While Canada – like most other Western nations – has been watchful of the threat of terrorism in the post 9/11 world, the country had not seen terror attacks – until, apparently, this week. Moments after the Quebec incident on Monday, where the two members of the military were hit by a car, a Conservative backbencher – a low-ranking Member of Parliament (MP) – was given a scripted question about the attack to ask Prime Minister Stephen Harper, who immediately spoke of (unconfirmed reports of) a terror attack, before the details of what had transpired had fully emerged. While reports have emerged that the perpetrator had recently become radicalized, the Canadian media have been cautious in reporting on this issue as “possible” terrorism. Today’s attack, which is still unfolding as this is being written, is of a much different nature and will certainly cause Canadians to rethink their analysis of what happened on Monday.

Canada, under the leadership of Prime Minister Stephen Harper, just recently joined the growing international coalition fighting ISIS in the Middle East. Harper believes that Canada has a duty to participate in the fight against ISIS, and has made it clear where Canada stands on the issue of radical Islam. The Harper government has a “tough on crime” agenda, and has been pushing for increased surveillance powers for Canadian police and intelligence for years.

These new attacks – and the daunting reality that Canadians are now a target for terrorism – will support the government’s position that these domestic and foreign policies are necessary and justified. Of course, many will ask whether the decision to join the fight against ISIS and the posturing against radical Islam will have created the conditions for radicalized individuals to commit these crimes. When the guns quiet down, there will be a very important debate in Canada about how to handle the delicate balance between civil liberties and the – now very real – threat of terror in the country.

Update 1:30pm ET: Media confirms death of soldier shot at the National War MemorialThe soldier was a reservist serving in Hamilton from the Argyll and Sutherland Highlanders of Canada.
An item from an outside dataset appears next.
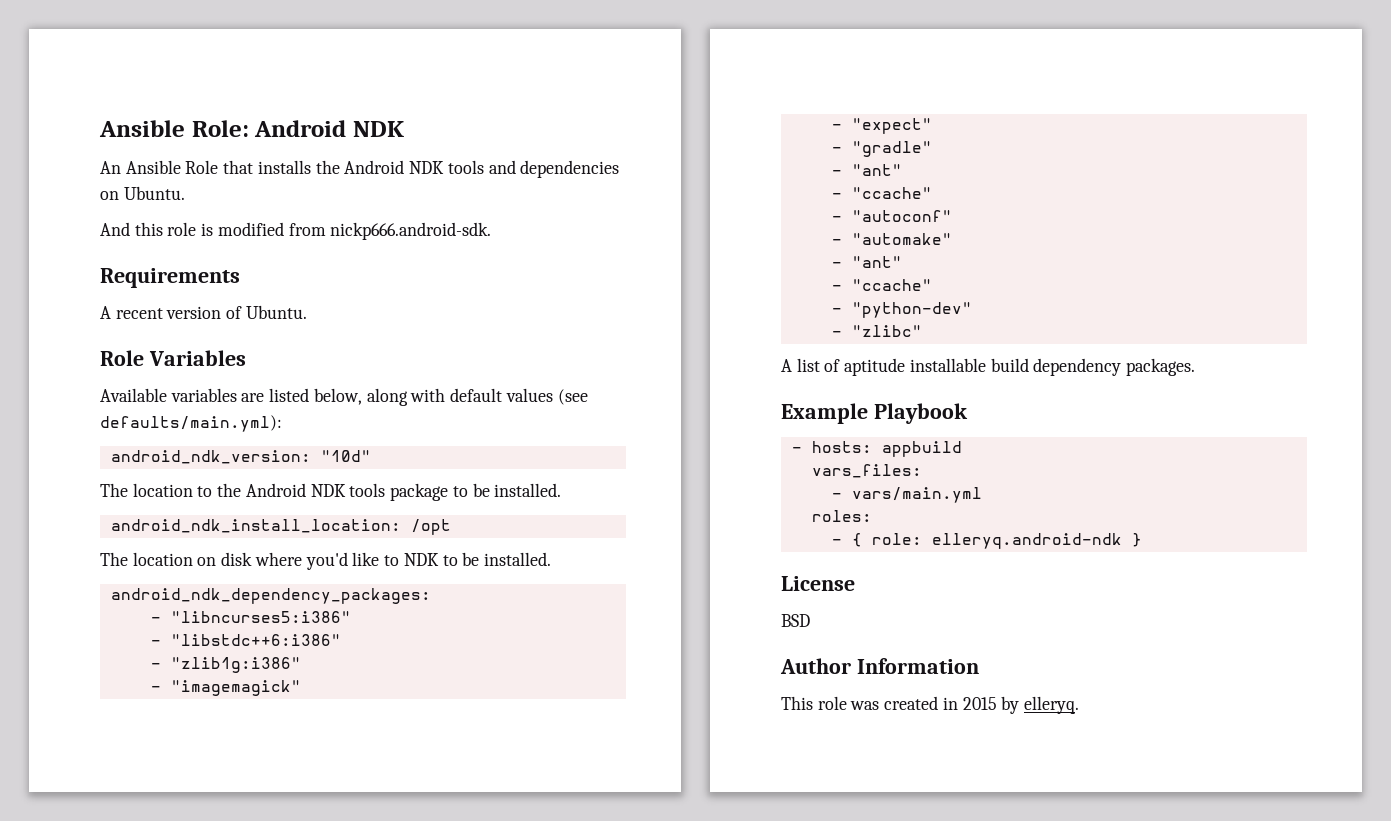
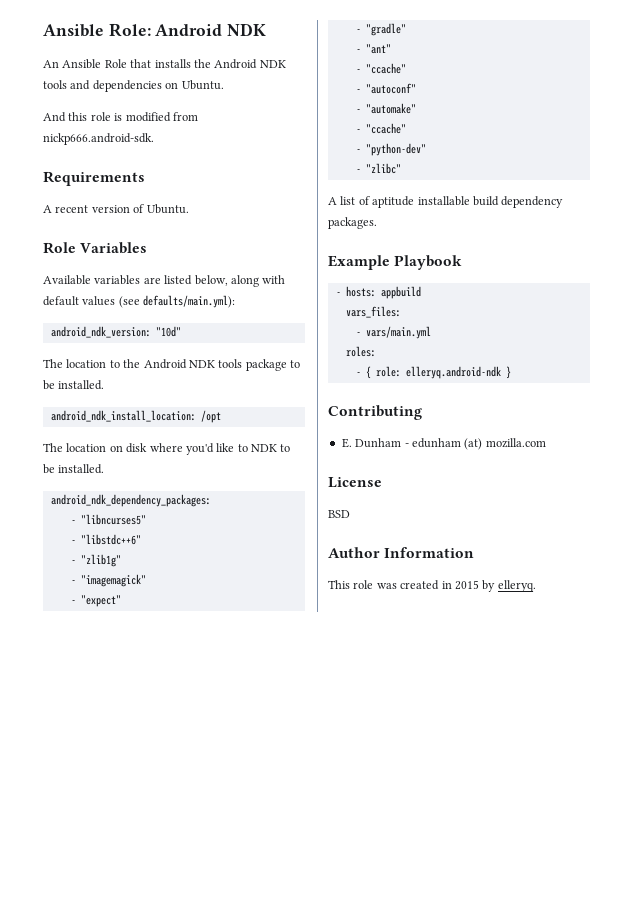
[170,611,351,623] [150,634,341,646] [150,657,301,673] "libncurses5:i386" // - "libstdc++6:i386" // - "zlib1g:i386" -> [80,514,146,525] [70,534,141,545] [70,554,121,567] "libncurses5" // - "libstdc++6" // - "zlib1g"
[831,256,902,268] // - "ant" -> (416, 108) none
(1142, 540) none -> [328,405,422,420] [341,438,546,450] // Contributing // E. Dunham - edunham (at) mozilla.com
Update 2:40pm ET:  During a press conference, Ottawa police and the Royal Canadian Mounted Police say situation is still fluid, and that it is unclear whether it was the same gunman who killed the soldier and who was firing rounds inside the Parliament building. Mostly, we are told it is too soon to confirm most details at this early stage.

Update 5pm ET: Soldier shot and killed at National War Memorial identified as 24 year old Nathan Cirillo. The deceased gunman has been identified as Michael Zehef-Bibeau.

Update 7:30 pm ET: Canadian Foreign Affairs Minister John Baird tweets “Just spoke to @JohnKerry. My message: “This is why we’re with you. This only makes our resolve stronger.”” This is the first senior Canadian official to link the combat operations in the Middle East with the shooting.